Yes, because referrals and AI search answer two different questions for two different groups of people. A referral tells a potential client who to trust before they ever search for anything. AI search tools like ChatGPT, Gemini, Perplexity, and Google's AI Overviews shape what happens next, when that same person or someone with no referral at all types a question about a legal problem. A law firm that only shows up well in one of those channels is invisible in the other, and that gap costs cases.
How referred clients still verify you in AI search
A referral rarely ends the decision process on its own. Someone tells a friend "call the Garcia firm," but before that friend picks up the phone, they often check what comes up when they search the firm's name or ask an AI assistant a follow-up question like "is this a good divorce attorney" or "what does this law firm specialize in." If the answer is thin, outdated, or missing entirely, the referral can stall.
This matters because AI search tools don't just repeat a Google result. They summarize and synthesize information pulled from a firm's website, reviews, directory listings, and any structured data that clearly states practice areas, location, and credentials. When a referred client asks an AI assistant to confirm what a friend told them, the assistant needs enough clear, consistent information to give a confident answer. If it can't find that information, it may hedge, give a generic response, or surface a competitor instead. A referral gets someone to ask the question; what the firm has published online determines whether the answer confirms the referral or quietly undermines it.
Where new-client demand originates online
Not every potential client has a referral to lean on, and this is where AI search tools change the starting point of the search entirely. Someone facing a legal issue for the first time, someone who just moved to a new city, or someone whose usual contact doesn't handle their specific type of case increasingly starts by asking an AI assistant a direct question: "who handles small business disputes near me," "what should I look for in a personal injury lawyer," or "do I need a lawyer for this contract."
These queries used to funnel through a search engine results page full of ads and listings. Now they can return a direct, conversational answer that names two or three firms and briefly explains why. Firms that have clear, well-organized information about their practice areas, service locations, and client focus are far more likely to be named in that answer. Firms that don't show up in that answer simply aren't part of the conversation, no matter how strong their reputation is among people who already know them. This is genuinely new client acquisition territory, separate from the referral pipeline a firm has built over years of practice.
Complementing word of mouth with visibility
Word of mouth and AI search visibility are not competing strategies; they support different stages of the same client journey and different sources of demand. Referrals build trust through a personal recommendation, which remains one of the strongest signals a potential client can receive. AI search visibility extends that trust to people who have no personal connection to the firm yet, and it also reinforces the referral for people who do.
Think of it as covering two separate doors into the firm. The referral door is opened by relationships built over years of casework, community involvement, and client satisfaction. The AI search door is opened by whether a firm's website, reviews, and online profiles give an AI assistant enough to work with when someone asks a relevant question. A firm can have an excellent reputation and still lose potential clients if that reputation isn't reflected clearly online. Strengthening AI search visibility doesn't replace the relationships that generate referrals; it protects and extends the value of those relationships by making sure the firm shows up correctly when someone checks, confirms, or searches independently.
A low-risk way to start
Improving how a law firm appears in AI search answers doesn't require a large budget or a complete website overhaul. It starts with making sure the basics are accurate and consistent everywhere a potential client or an AI assistant might look: practice areas stated in plain language, service locations spelled out, attorney credentials easy to find, and client reviews current and visible. These are the same details AI tools rely on when deciding how to summarize a firm and whether to recommend it.
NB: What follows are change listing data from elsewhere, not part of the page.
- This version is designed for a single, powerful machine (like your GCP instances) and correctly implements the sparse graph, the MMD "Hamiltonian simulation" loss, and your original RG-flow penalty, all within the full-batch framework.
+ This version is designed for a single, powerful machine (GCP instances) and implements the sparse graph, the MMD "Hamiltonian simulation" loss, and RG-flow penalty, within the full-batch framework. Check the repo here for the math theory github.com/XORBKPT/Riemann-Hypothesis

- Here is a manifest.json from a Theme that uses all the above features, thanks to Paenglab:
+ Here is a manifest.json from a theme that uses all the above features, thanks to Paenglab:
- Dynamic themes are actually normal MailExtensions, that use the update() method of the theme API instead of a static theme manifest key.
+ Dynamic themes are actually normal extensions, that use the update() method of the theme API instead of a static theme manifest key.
From there, a firm can look at what questions potential clients are actually asking in its practice area and make sure its website answers those questions clearly, in language a person (or an AI assistant summarizing for a person) would actually use. This isn't about chasing every AI platform update or trying to game a ranking system. It's about giving accurate, well-organized information a fair chance to be picked up and repeated correctly. A firm can test this today by asking a few AI assistants what they say about the firm and its practice areas, then comparing that answer to what the firm would want a potential client to hear. Any gaps between those two things point directly to where to start.
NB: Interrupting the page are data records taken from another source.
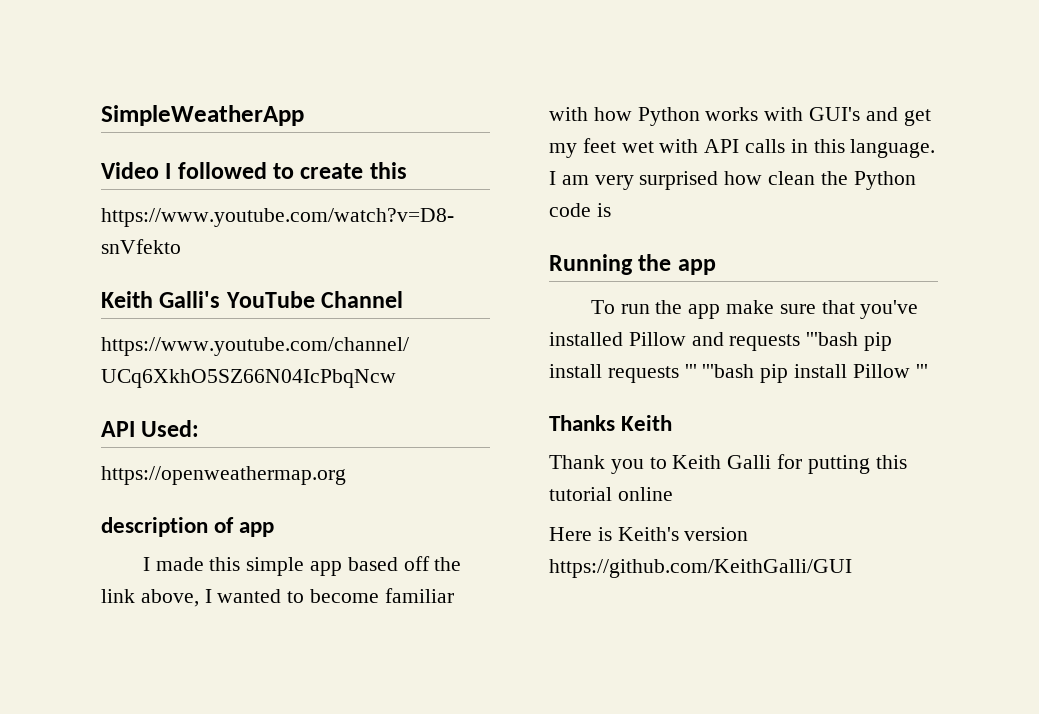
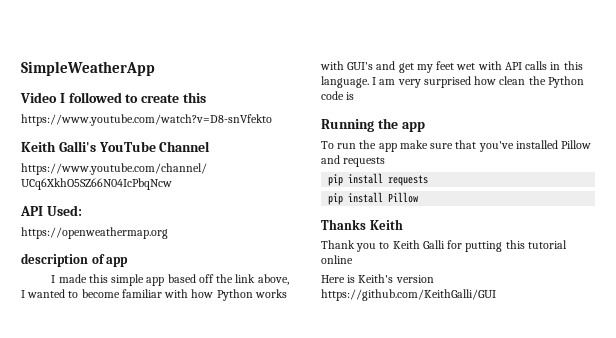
- To run the app make sure that you've installed Pillow and requests '''bash pip install requests ''' '''bash pip install Pillow '''
+ To run the app make sure that you've installed Pillow and requests
+ pip install requests
+ pip install Pillow

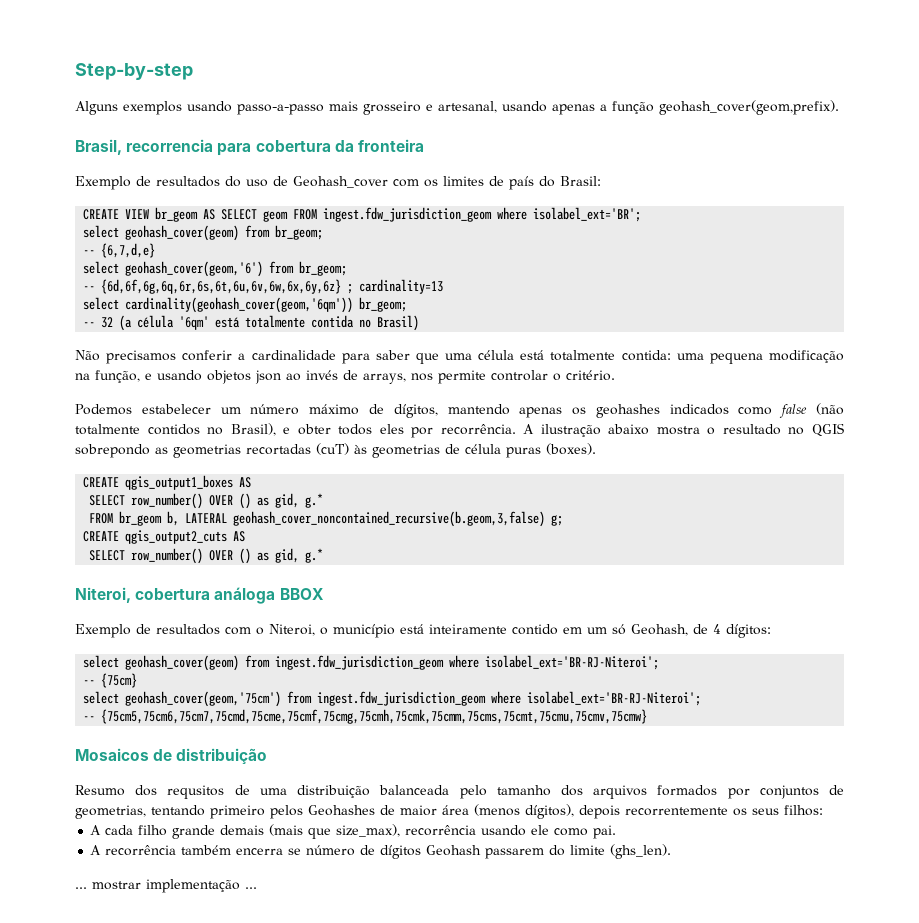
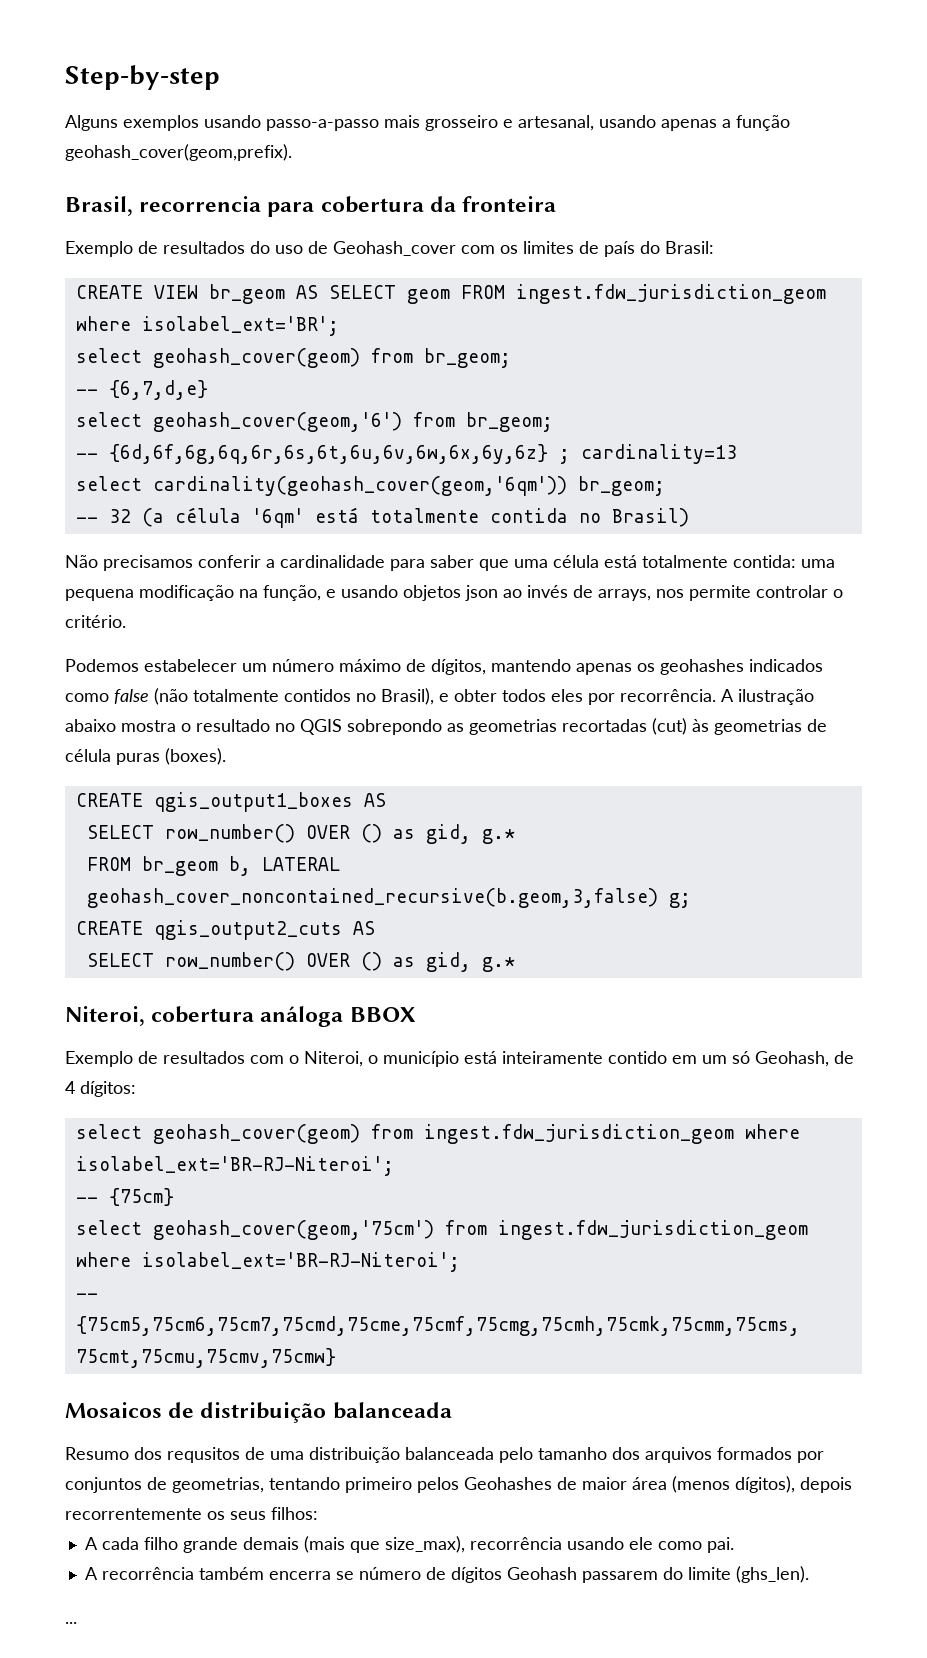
- A ilustração abaixo mostra o resultado no QGIS sobrepondo as geometrias recortadas (cuT) às geometrias de célula puras (boxes).
+ A ilustração abaixo mostra o resultado no QGIS sobrepondo as geometrias recortadas (cut) às geometrias de célula puras (boxes).
- Mosaicos de distribuição
+ Mosaicos de distribuição balanceada
- ... mostrar implementação ...
+ ...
If the concern is spending money chasing a trend while referrals still pay the bills, the practical answer is that this isn't a replacement for referral work and it doesn't require choosing one over the other. It's a matter of making sure that when someone checks a firm out online, whether they were referred or found the firm through their own search, they find accurate information that confirms the trust a referral already built. That protects the referral pipeline a firm already has, while opening a second one that doesn't depend on someone else making the introduction first.